Витьку было жаль, но и себя жаль тоже. С бедой надо переспать. И ничего умней тут не придумаешь.
Наконец их пригласил к себе Немировский. Стоя и не предлагая садиться, сказал не без торжественности:
– Я сделал все что мог!
И взгляд: надеюсь, вы знаете о моем разговоре?..
И жест руки, бросившей козырную карту на стол.
– Есть этика.– Александр Леонидович застегнул пиджак на обе пуговицы.– Я не могу говорить все. Но вы вправе решать, как сочтете нужным. Да, как сочтете нужным!
Чертова привычка видеть все со стороны! Андрей сдержался, чтоб не улыбнуться, хотя, по сути дела, тут плакать впору. Как будто двух послов пригласил и объявляет им о начале войны и о том, что его симпатии на их стороне. Начало военных действий местного масштаба. Но это масштаб их жизни. И другой дано не будет.
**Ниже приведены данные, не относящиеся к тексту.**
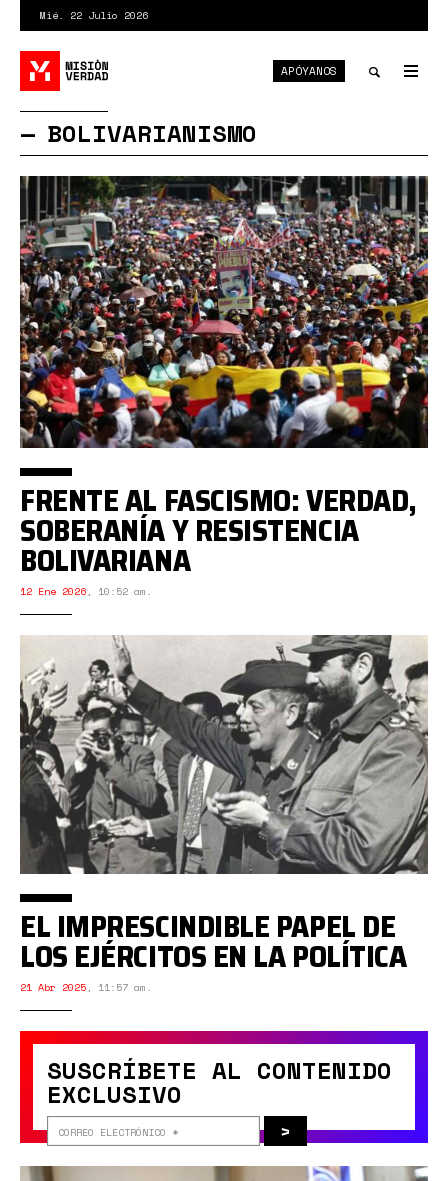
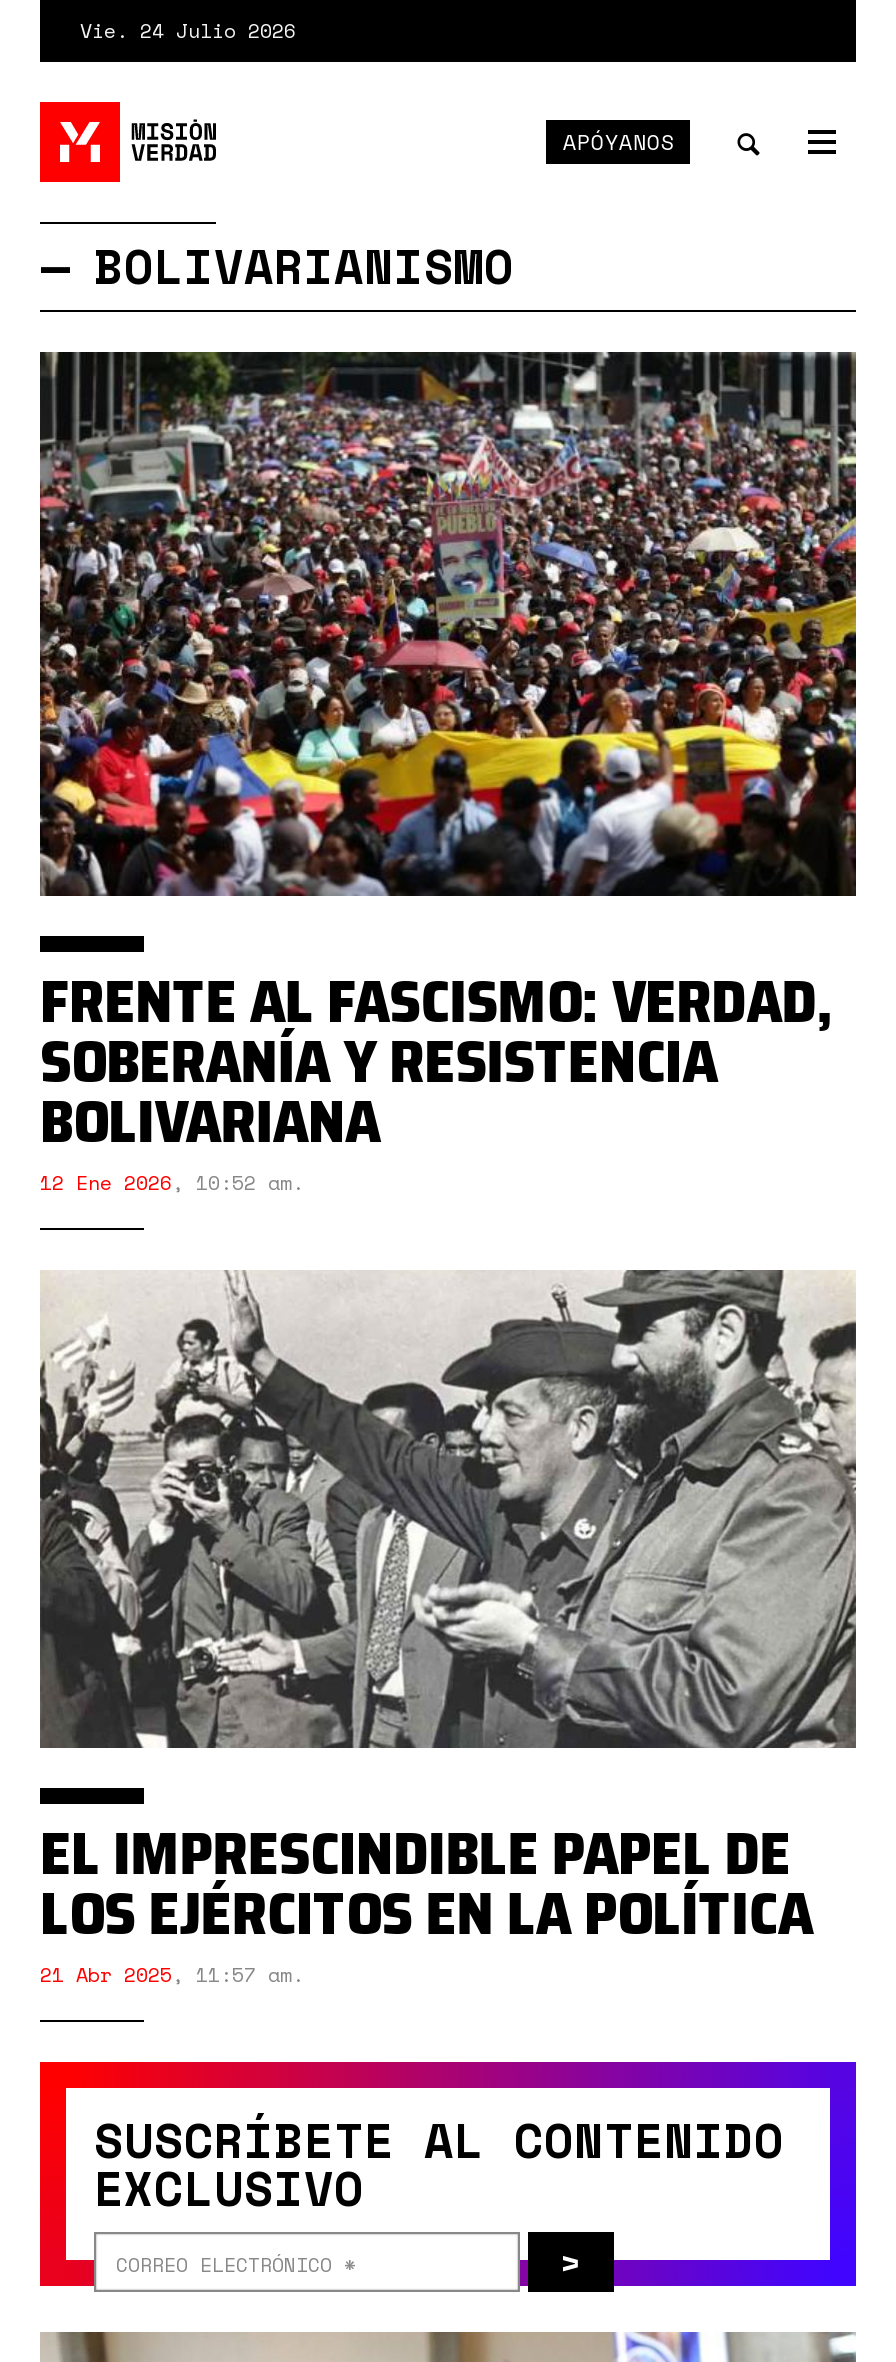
- Mié. 22 Julio 2026
+ Vie. 24 Julio 2026
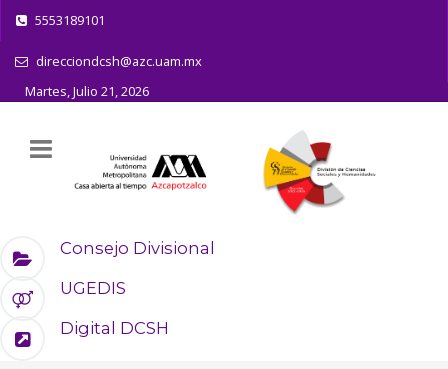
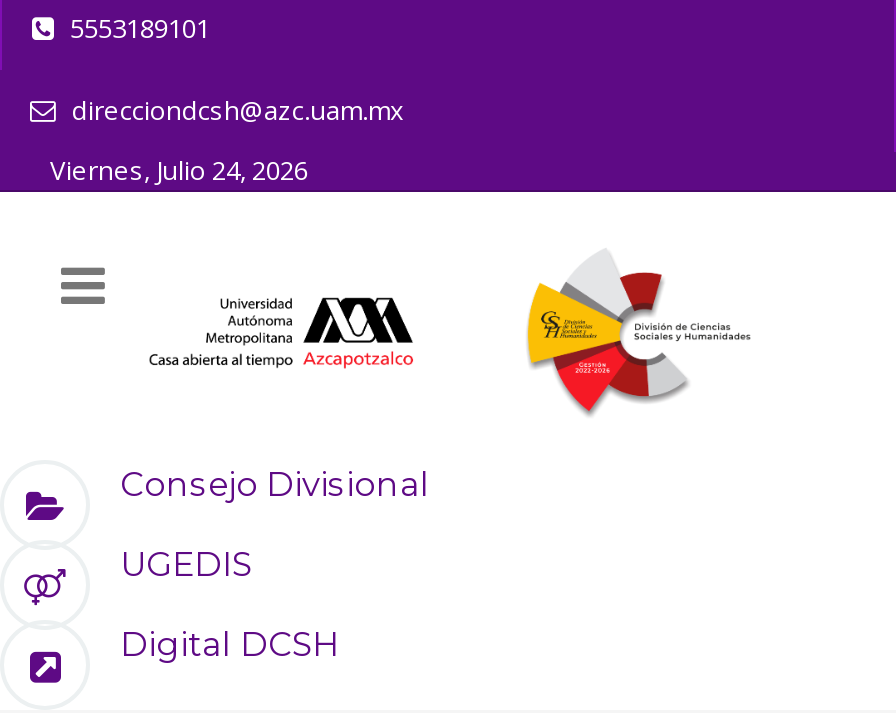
- Martes, Julio 21, 2026
+ Viernes, Julio 24, 2026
Вышли как с собственных похорон. Меньше всего им хотелось сейчас собирать сочувствие. Но к ним уже потянулись изо всех комнат на общий перекур. В первых, самых первых вопросах еще была надежда, хоть и знали уже, а все-таки:
– Ну что?
– Как?
– Ах, как это ужасно!
– Но, главное, зачем? Кому от этого польза?
А за всем этим у каждого – стыд за самого себя. Что вот ты понимаешь, видишь и бессилен сделать что-либо. Сразу же начали возникать проекты один другого смелей: куда пойти, что сказать. Словно бы высказался вслух – и уже что-то сделал.
Они стояли в коридоре, сбивали пепел сигарет в фаянсовую белую урну, а все обступили их, будто к стенке приперев. И тут подошел Епифанов, старый, пьющий, сильно бездарный архитектор, при котором обычно разговаривали только о погоде, да и то в урожайный год. Подошел, демонстративно молча пожал руки одному и другому и, совершив этот гражданский поступок, удалился, гордо неся свою усохшую лысую голову с припудренным губчатым носом. Всем отчего-то стыдно стадо. Будто он их изобразил этим своим одушевлением. Кто-то пошутил от неловкости:
– Состоялся исторический рукопожим.
И другой сказал:
– Как говорится, извините за компанию.
Хорошо, хоть юмор не увядает, с ним все же не так стыдно жить на свете.
На улице Виктор говорил хмуро и деловито:
– Дожили: Епифанов сочувствует нам. Нет, Андрюша, дешевой славы нам не надо.
Чтоб подходили руки жать. Чтоб всякая шушера вертелась вокруг.
– Противно.
– Вот именно. Вот именно, противно. Это ты хорошо сказал. Думаешь, раньше они радовались за нас? «Да, да, конечно, но Ямасаки…» Им все Ямасаки подавай, снобы проклятые. А теперь нас поливать будут. Успеха, Андрюша, никто никому не прощает.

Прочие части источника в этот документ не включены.